Durante muchos años este lugar fue conocido sólo como Capiz. El nombre proviene del puerto exterior de Capiz, donde los ferries entre islas surcan las olas, transportando carga y pasajeros cansados ​​entre islas. Bueno, aquí termina el ferrocarril. La fila se detuvo. Te bajas y te adentras en el calor.

Terminal ferroviaria y centro agrícola.

¿Por qué es importante esta ubicación en particular? Porque es una puerta de entrada a una zona agrícola fértil. La tierra circundante es fértil y el excedente de arroz crece en suelo negro. Este arroz viajó de norte a sur y fue llevado a islas cercanas para alimentar a las personas que no cultivaban su propio grano. Se construyeron ferrocarriles para mover este peso. Mantener el desarrollo económico de Visayas Occidental.

Si está planeando un viaje, probablemente comenzará en Iloilo. Un ferrocarril que cruza la isla conecta las dos ciudades. Este no es un milagro de alta velocidad. Es práctico. Está duro. Sin embargo, ofrece vistas de la campiña de Panay que no se pueden ver desde la carretera. Puedo ver los campos. Puedes ver la orilla del río. Verás un ritmo de vida lento y pausado en este espacio.

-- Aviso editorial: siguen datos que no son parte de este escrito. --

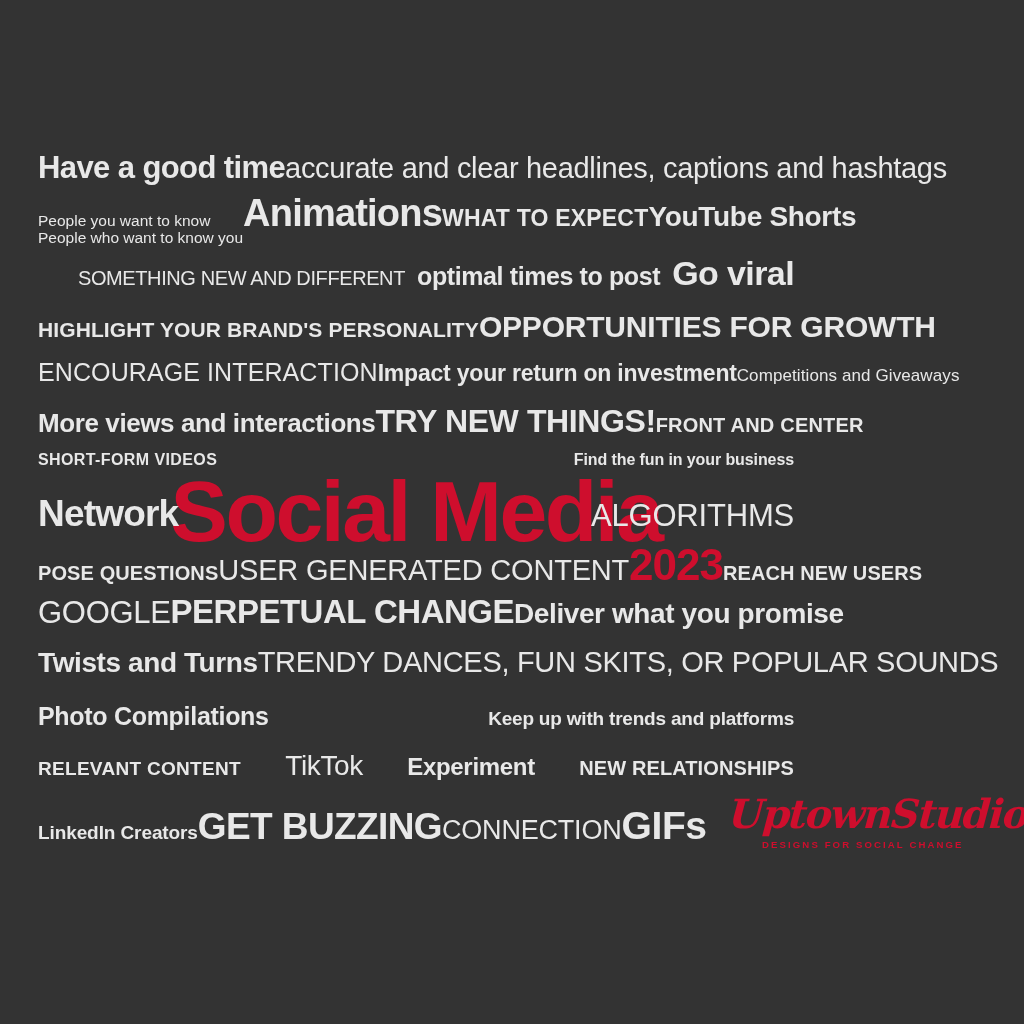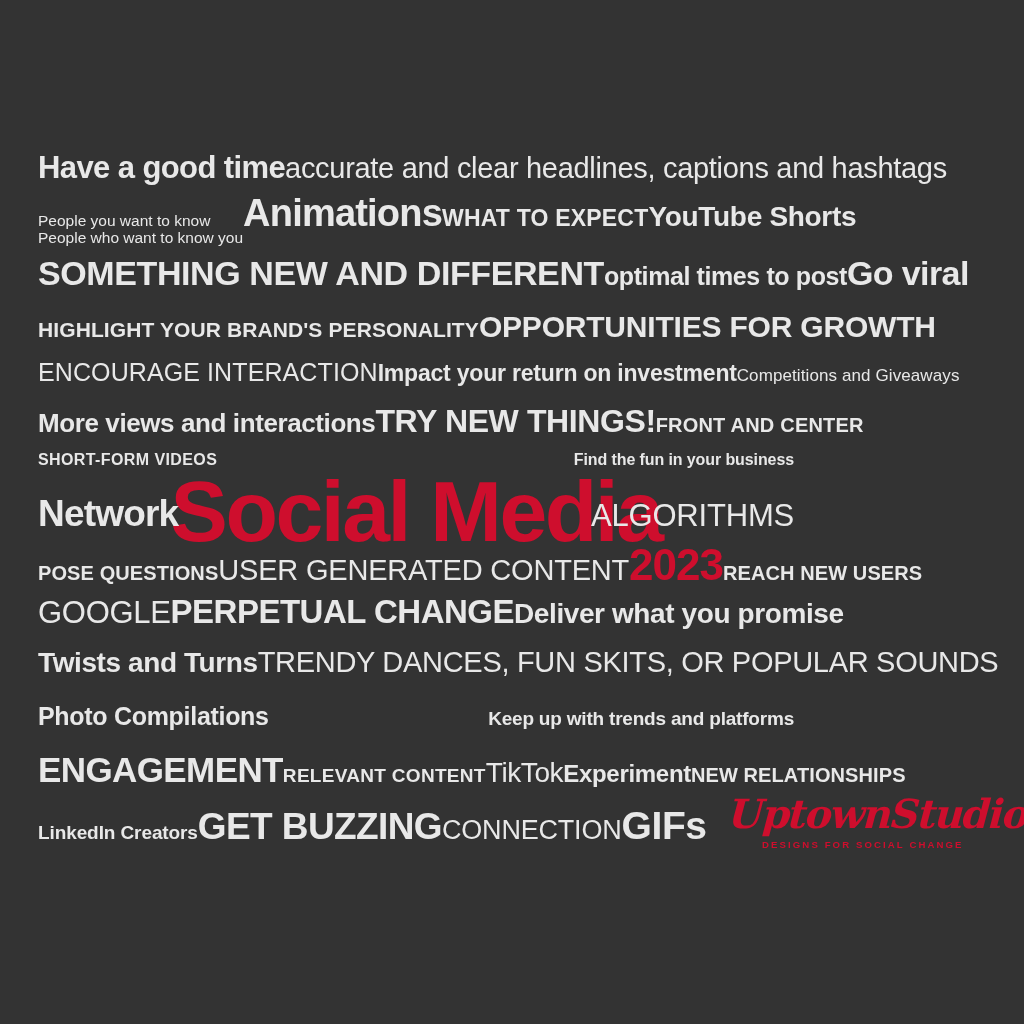--- a/index.html
+++ b/index.html
@@ -59,7 +59,7 @@
   #r2 .d { font-size: 28px; font-weight: bold; letter-spacing: -0.3px; }
 
   #r3 { top: 256px; }
-  #r3 .a { font-size: 34px; font-weight: bold; letter-spacing: -0.4px; }
+  #r3 .a { font-size: 20px; font-weight: normal; letter-spacing: -0.4px; margin-left: 40px; }
   #r3 .b { font-size: 25px; font-weight: bold; letter-spacing: -0.4px; }
   #r3 .c { font-size: 34px; font-weight: bold; letter-spacing: -0.6px; }
 

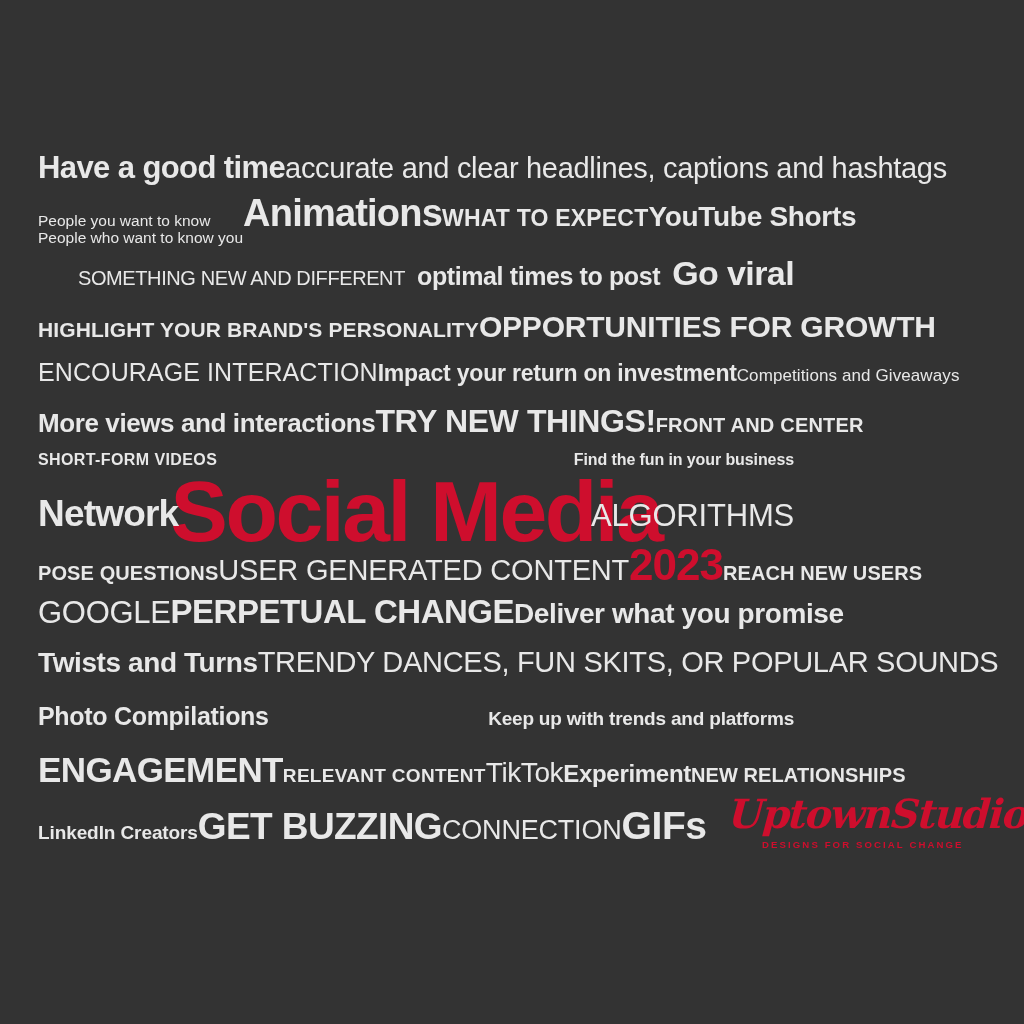--- a/index.html
+++ b/index.html
@@ -235,7 +235,6 @@
   </div>
 
   <div class="row between" id="r14">
-    <span class="w a bold">ENGAGEMENT</span>
     <span class="w b bold">RELEVANT CONTENT</span>
     <span class="w c reg">TikTok</span>
     <span class="w d bold">Experiment</span>

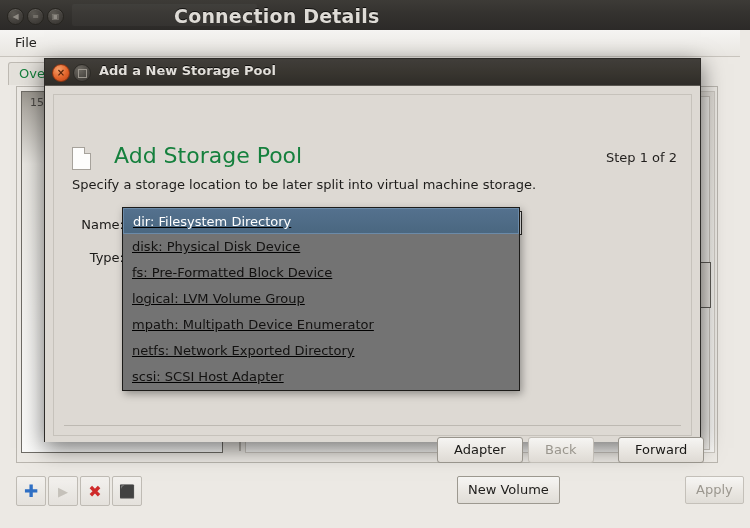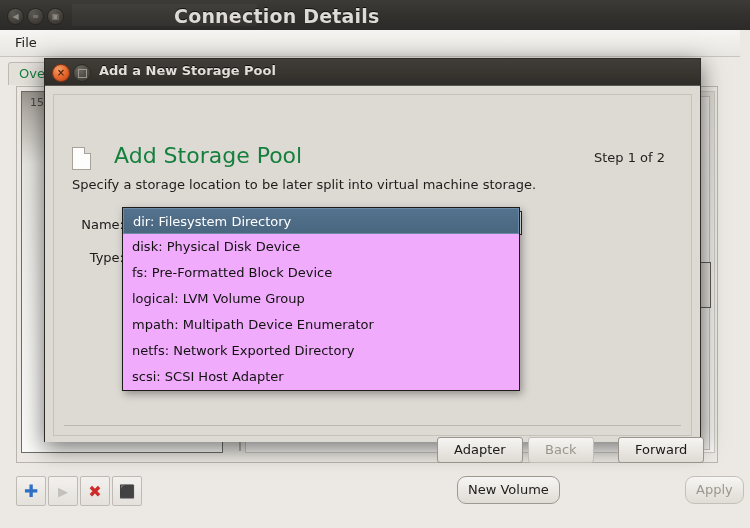--- a/index.html
+++ b/index.html
@@ -275,7 +275,7 @@
   }
   .pool-step {
     position: absolute;
-    right: 26px; top: 55px;
+    right: 14px; top: 55px;
     font-size: 13px;
     color: #211f1d;
   }

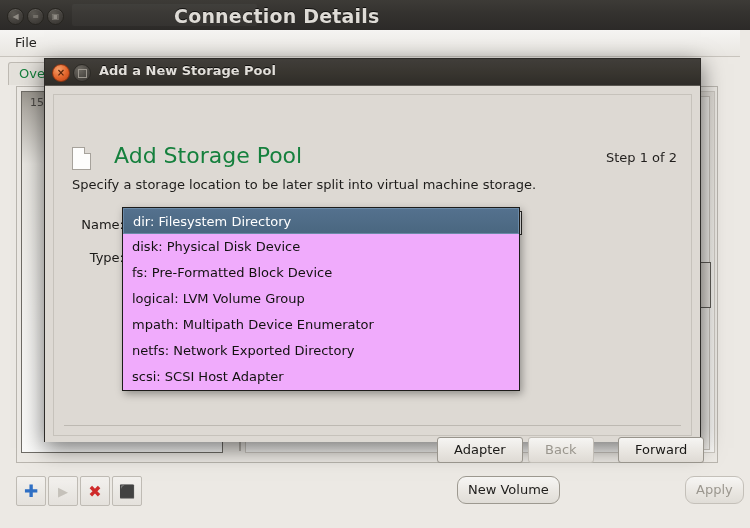--- a/index.html
+++ b/index.html
@@ -354,10 +354,11 @@
     position: absolute;
     left: 122px; top: 207px;
     width: 396px;
-    background: #f0abfc;
+    background: #737373;
     border: 1px solid #1c1b19;
     box-shadow: 2px 3px 8px rgba(0,0,0,0.35);
     z-index: 50;
+    text-decoration: underline;
   }
   .combo-item {
     height: 26px;

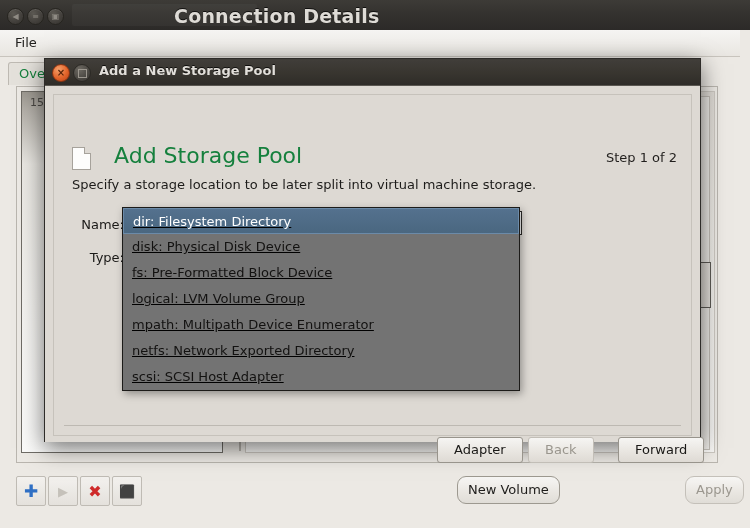--- a/index.html
+++ b/index.html
@@ -178,7 +178,7 @@
     color: #1d1c1a;
     background: linear-gradient(to bottom, #f7f6f4 0%, #eae7e2 55%, #e0ddd7 100%);
     border: 1px solid #9d9990;
-    border-radius: 9px;
+    border-radius: 2px;
     box-sizing: border-box;
     white-space: nowrap;
   }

Historia escrita en piedras y tormentas

La ciudad en sí fue fundada en 1951. Pero su historia se remonta a mucho más atrás. A sólo tres millas al sureste, la antigua ciudad de Panay fue el segundo asentamiento español en Filipinas, fundado en 1569. Esta fecha es importante. Coloca a la región en una historia anterior de expansión colonial. Los edificios de piedra de Panay son testigos mudos de los cambios de los siglos. Son silenciosos, quebradizos y hermosos de una manera que el hormigón moderno nunca podría lograr.

Roxas no es tan viejo. Es una ciudad moderna que se ha convertido en un puerto y un centro de tráfico. Hay un aeropuerto. Aquí aterrizan avionetas para recoger a los turistas que quieren evitar largos viajes en barco o tren. Pero este aeropuerto es un recordatorio de lo lejos que se siente este lugar. Estás en una isla. El mar siempre está cerca.

Sombra de Haiyan

Cuando hablamos de Roxas, no podemos evitar mencionar noviembre de 2013. El súper tifón Haiyan azotó la región con una fuerza aterradora. Fue un poderoso ciclón tropical el que azotó la isla, dejando un rastro de destrucción a su paso. Roxas recibió un duro golpe. Los edificios fueron destrozados. El ferrocarril fue cortado. El puerto sufrió pérdidas. Si miras de cerca, todavía puedes ver las cicatrices de la tormenta.

Algunos de los edificios están en proceso de renovación. otros están abandonados. El panorama ha cambiado. El horizonte actual es diferente. Ésta no es una tragedia que no pueda ignorarse, pero no es toda la historia de esta ciudad. Esto es parte de su resiliencia. La gente de aquí todavía está aquí. La cosecha de arroz continúa.